La Feldbluse M 44 représente la dernière grande réforme d'uniforme de la Wehrmacht pendant la guerre. Face aux pénuries croissantes de matériaux et de main-d'œuvre, ainsi qu'aux pertes croissantes sur tous les fronts, un uniforme simplifié fut développé. Le M 44 supprima de nombreux détails des modèles antérieurs : le nombre de poches fut réduit, la coupe simplifiée, et la confection moins élaborée. Son introduction fut ordonnée par le Heeres-Verordnungsblatt (Journal officiel de l'armée) en 1944.

L'aigle de poitrine pour les hommes du rang était porté sur le côté droit de la poitrine de la tunique de campagne, approximativement au niveau de la première ou deuxième rangée de boutons. La position était précisément spécifiée dans les règlements vestimentaires. Contrairement aux aigles pour officiers, souvent brodés dans des matériaux de meilleure qualité comme le fil d'aluminium ou d'argent, les simples soldats recevaient ces versions tissées.

La fabrication de tels insignes était effectuée par divers fournisseurs dans tout le Reich allemand. Outre Bevo, des entreprises telles que RUM (Richard Underberg Magdeburg), BeVo Wuppertal et d'autres manufactures textiles participaient à la production. La qualité pouvait varier selon le fabricant et la période de production. Vers la fin de la guerre, la qualité de nombreux éléments d'uniforme se détériora sensiblement en raison des pénuries de matériaux.

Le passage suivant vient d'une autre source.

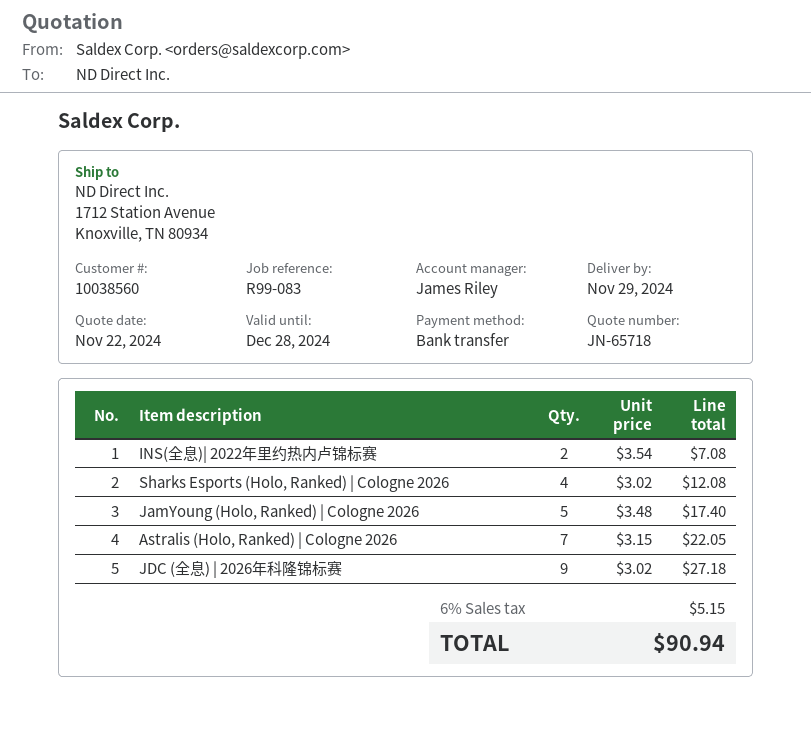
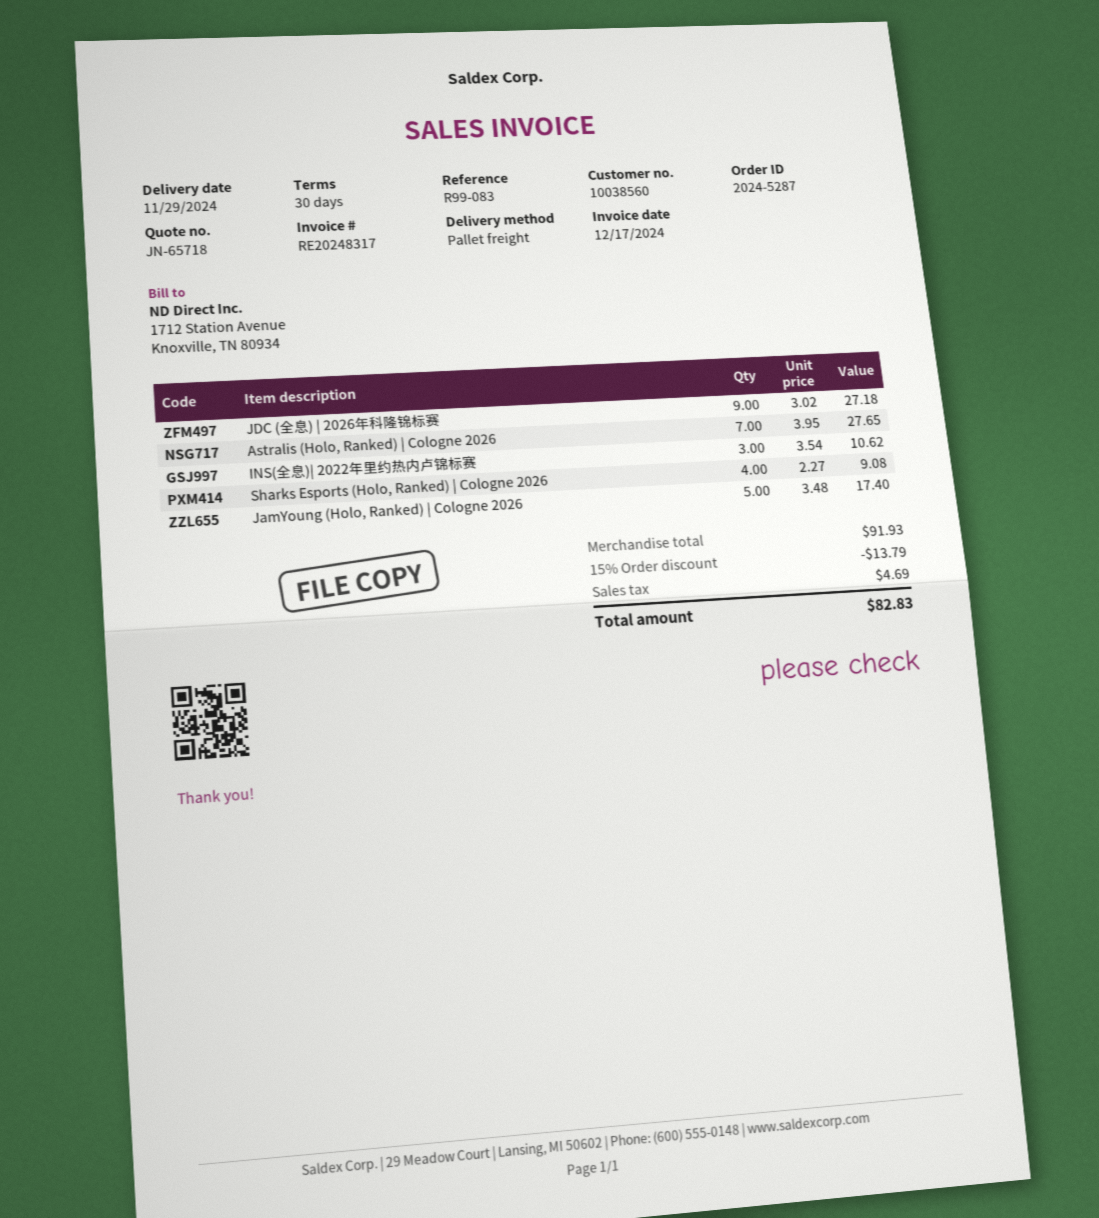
INS(全息)| 2022年里约热内卢锦标赛: 2 x 3.54 = 7.08 -> 3 x 3.54 = 10.62
Sharks Esports (Holo, Ranked) | Cologne 2026: 4 x 3.02 = 12.08 -> 4 x 2.27 = 9.08
Astralis (Holo, Ranked) | Cologne 2026: 7 x 3.15 = 22.05 -> 7 x 3.95 = 27.65
discount: none -> 15% = 13.79
tax: 5.15 -> 4.69
total: 90.94 -> 82.83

La coloration des aigles de poitrine pour l'armée de terre était typiquement gris-vert sur fond gris feldgrau, correspondant à la coloration générale des uniformes de l'armée. Cela différait des aigles de la Luftwaffe (bleu-gris) ou de la Waffen-SS (diverses versions). La technique de tissage permettait une représentation précise de l'aigle aux ailes déployées, tenant une croix gammée dans une couronne de chêne.

Pour les collectionneurs et les historiens, de tels exemplaires non portés présentent un intérêt particulier car ils montrent l'état original sans l'usure due au port et au service sur le terrain. Ils permettent un examen précis de la technique de fabrication, de la qualité des matériaux et de la coloration. La classification en État 2 indique, selon la nomenclature commune des collectionneurs, un état très bon, presque neuf.

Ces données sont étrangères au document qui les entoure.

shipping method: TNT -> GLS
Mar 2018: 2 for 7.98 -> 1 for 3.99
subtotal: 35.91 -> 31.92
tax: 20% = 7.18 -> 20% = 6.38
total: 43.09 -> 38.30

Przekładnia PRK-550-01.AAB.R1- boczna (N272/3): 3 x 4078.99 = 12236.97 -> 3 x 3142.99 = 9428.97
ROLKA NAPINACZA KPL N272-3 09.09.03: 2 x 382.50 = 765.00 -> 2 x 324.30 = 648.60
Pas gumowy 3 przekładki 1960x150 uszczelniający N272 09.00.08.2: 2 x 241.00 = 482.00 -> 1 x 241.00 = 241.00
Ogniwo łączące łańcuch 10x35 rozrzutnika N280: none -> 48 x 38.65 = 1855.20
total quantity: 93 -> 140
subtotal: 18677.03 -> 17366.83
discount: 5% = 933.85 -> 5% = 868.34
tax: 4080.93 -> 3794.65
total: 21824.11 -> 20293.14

La signification historique de ces objets réside dans leur fonction de produits de masse d'une organisation militaire. Ils documentent non seulement les aspects techniques de l'uniforme, mais aussi la fabrication industrielle, l'allocation des ressources et les structures organisationnelles de la Wehrmacht. Pour la recherche historique militaire, ils fournissent des aperçus de l'équipement quotidien des simples soldats qui constituaient la majorité de la Wehrmacht.

Après la fin de la guerre en 1945, le port de tous les symboles nationaux-socialistes fut interdit. De nombreux éléments d'uniforme furent détruits, retravaillés ou confisqués par les puissances d'occupation. Les exemplaires survivants entrèrent dans des collections privées comme souvenirs de guerre ou devinrent plus tard des objets de collection. Aujourd'hui, ils servent dans les musées et collections comme témoins historiques d'une époque révolue et sont préservés dans le contexte de la recherche et de la documentation historiques militaires.